> _WHAT THIS TASK INVOLVES_: Among the lines below, list those containing the string "align".

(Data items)
──────────
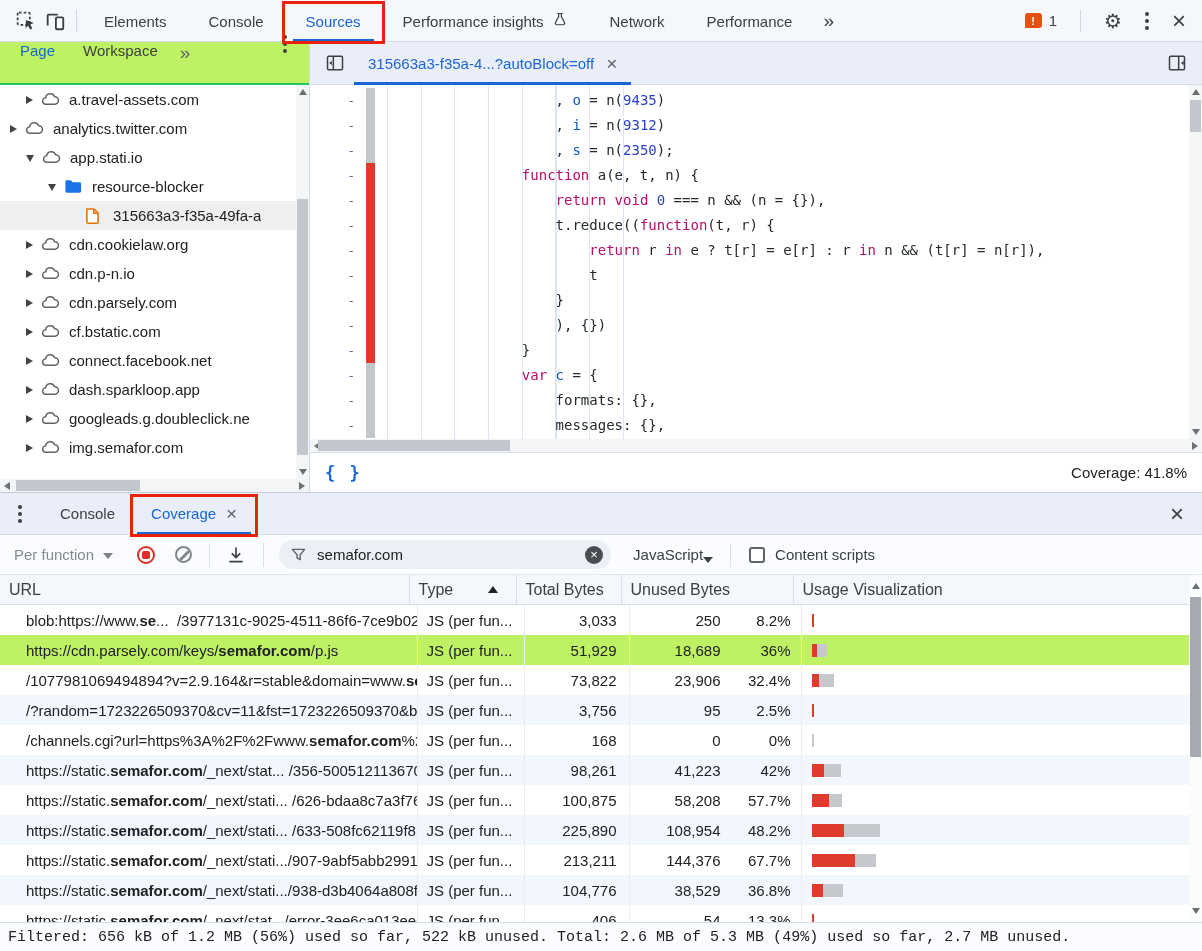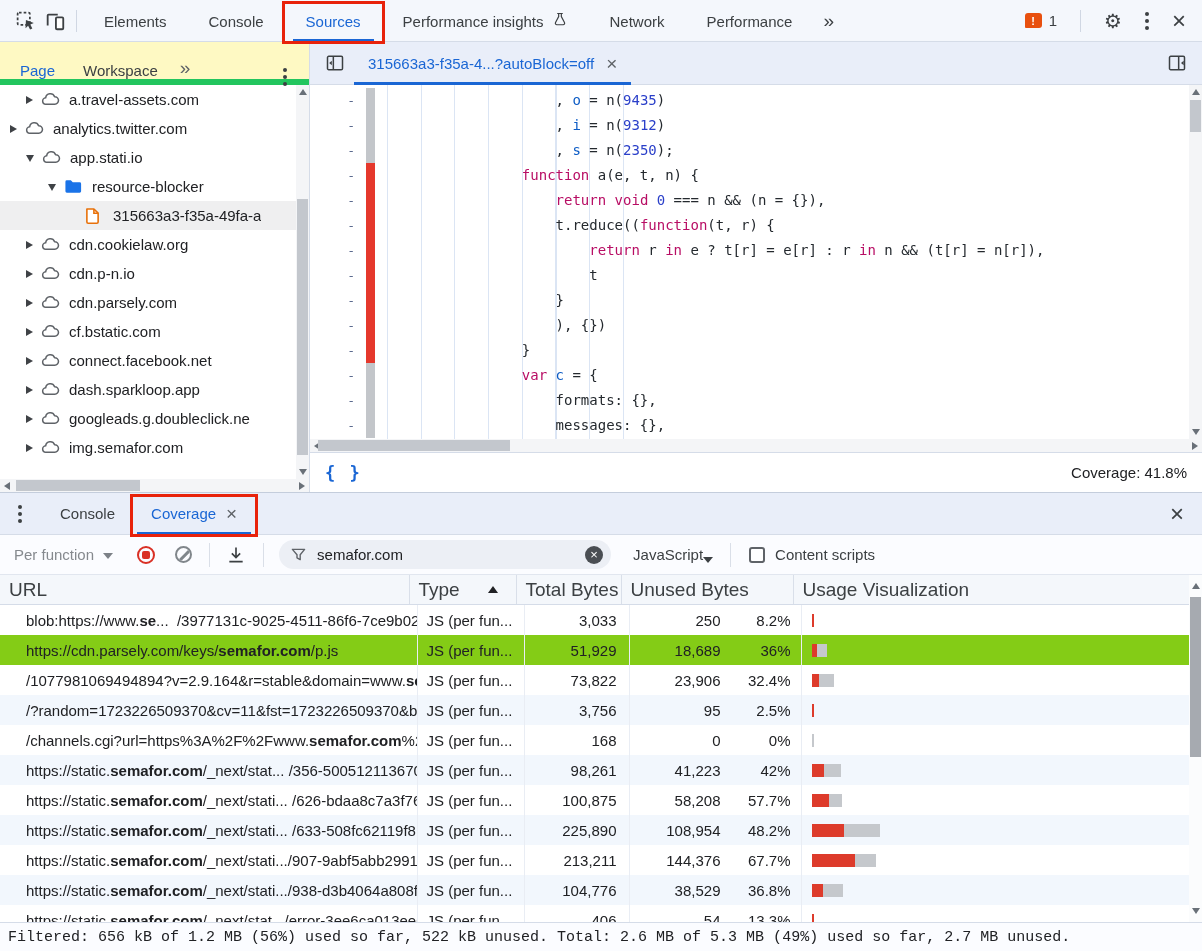--- a/index.html
+++ b/index.html
@@ -38,8 +38,8 @@
 
   
   .sidebar { width:310px; flex:none; border-right:1px solid #d5dce8; display:flex; flex-direction:column; background:#fff; }
-  .sidebar-header { height:43px; flex:none; background:#fef9c3; border-bottom:6px solid #22c55e;
-              display:flex; align-items:flex-end; font-size:15px; }
+  .sidebar-header { height:43px; flex:none; background:#bef264; border-bottom:2px solid #22c55e;
+              display:flex; align-items:flex-start; font-size:15px; }
   .nav-tab { padding:0 4px; }
   .tree { flex:1; position:relative; overflow:hidden; }
   .tree-row { height:29px; display:flex; align-items:center; font-size:15px; color:#202124; white-space:nowrap; }

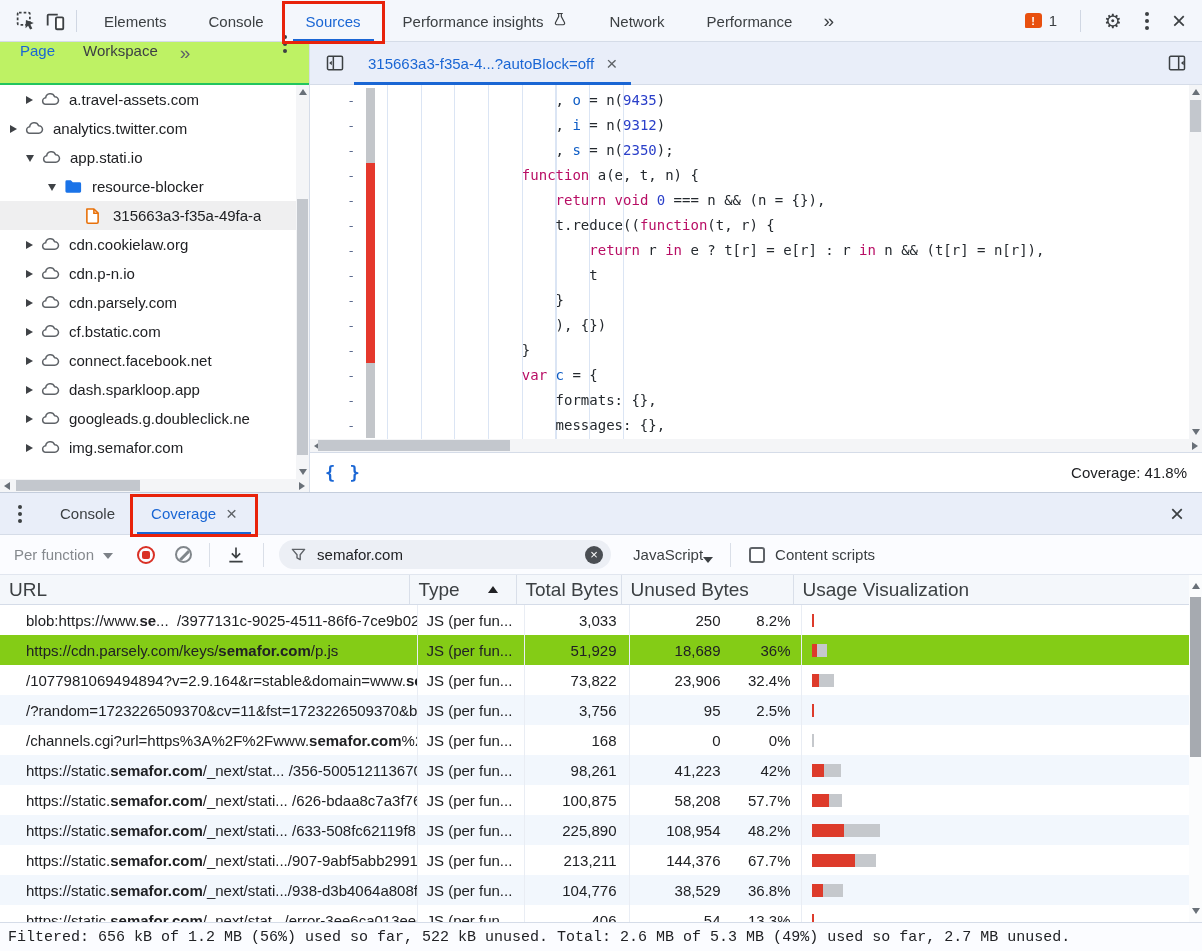--- a/index.html
+++ b/index.html
@@ -122,7 +122,7 @@
   
   .cov-table { flex:1; position:relative; display:flex; flex-direction:column; min-height:0; }
   .thead { height:30px; flex:none; display:flex; align-items:flex-end; background:#f4f7fb;
-           border-bottom:1px solid #d5dce8; font-size:19px; color:#3c4043; }
+           border-bottom:1px solid #d5dce8; font-size:16px; color:#3c4043; }
   .th { height:100%; display:flex; align-items:center; border-right:1px solid #d9dfe9; padding-left:9px; }
   .tbody { flex:1; overflow:hidden; position:relative; }
   .trow { height:30px; display:flex; align-items:stretch; font-size:15px; color:#202124; }

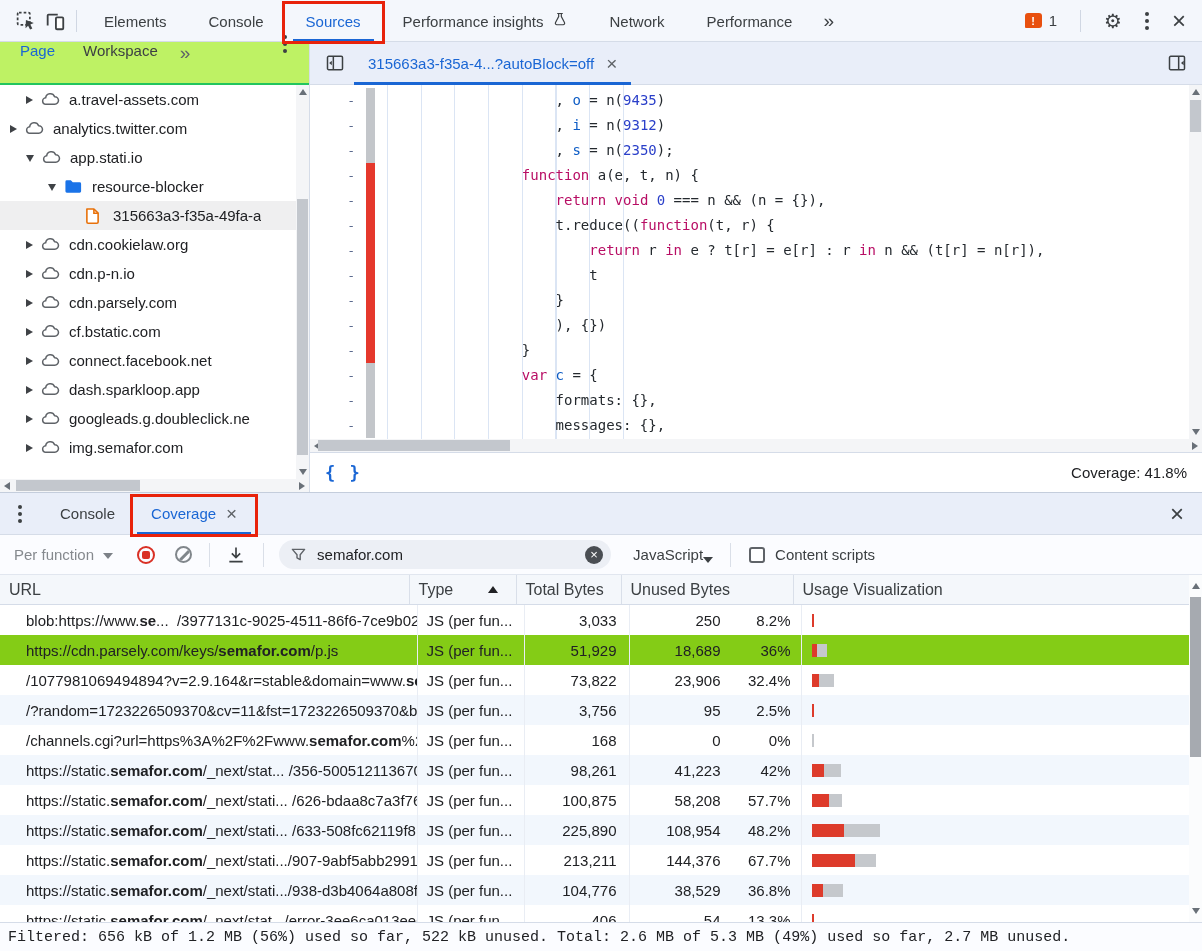--- a/index.html
+++ b/index.html
@@ -127,7 +127,7 @@
   .tbody { flex:1; overflow:hidden; position:relative; }
   .trow { height:30px; display:flex; align-items:stretch; font-size:15px; color:#202124; }
   .trow.stripe { background:#f2f7fd; }
-  .trow.selected { background:#84cc16; }
+  .trow.selected { background:#bef264; }
   .td { display:flex; align-items:center; border-right:1px solid #e9edf4; overflow:hidden; }
   .c-url { flex:1; min-width:0; } .td.c-url { padding-left:26px; white-space:pre; }
   .c-type { width:107px; flex:none; } .td.c-type { padding-left:9px; white-space:nowrap; }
──────────
> _SOLUTION FOR THIS EXERCISE_:
-              display:flex; align-items:flex-end; font-size:15px; }
+              display:flex; align-items:flex-start; font-size:15px; }
   .tree-row { height:29px; display:flex; align-items:center; font-size:15px; color:#202124; white-space:nowrap; }
   .thead { height:30px; flex:none; display:flex; align-items:flex-end; background:#f4f7fb;
   .th { height:100%; display:flex; align-items:center; border-right:1px solid #d9dfe9; padding-left:9px; }
   .trow { height:30px; display:flex; align-items:stretch; font-size:15px; color:#202124; }
   .trow { height:30px; display:flex; align-items:stretch; font-size:15px; color:#202124; }
   .td { display:flex; align-items:center; border-right:1px solid #e9edf4; overflow:hidden; }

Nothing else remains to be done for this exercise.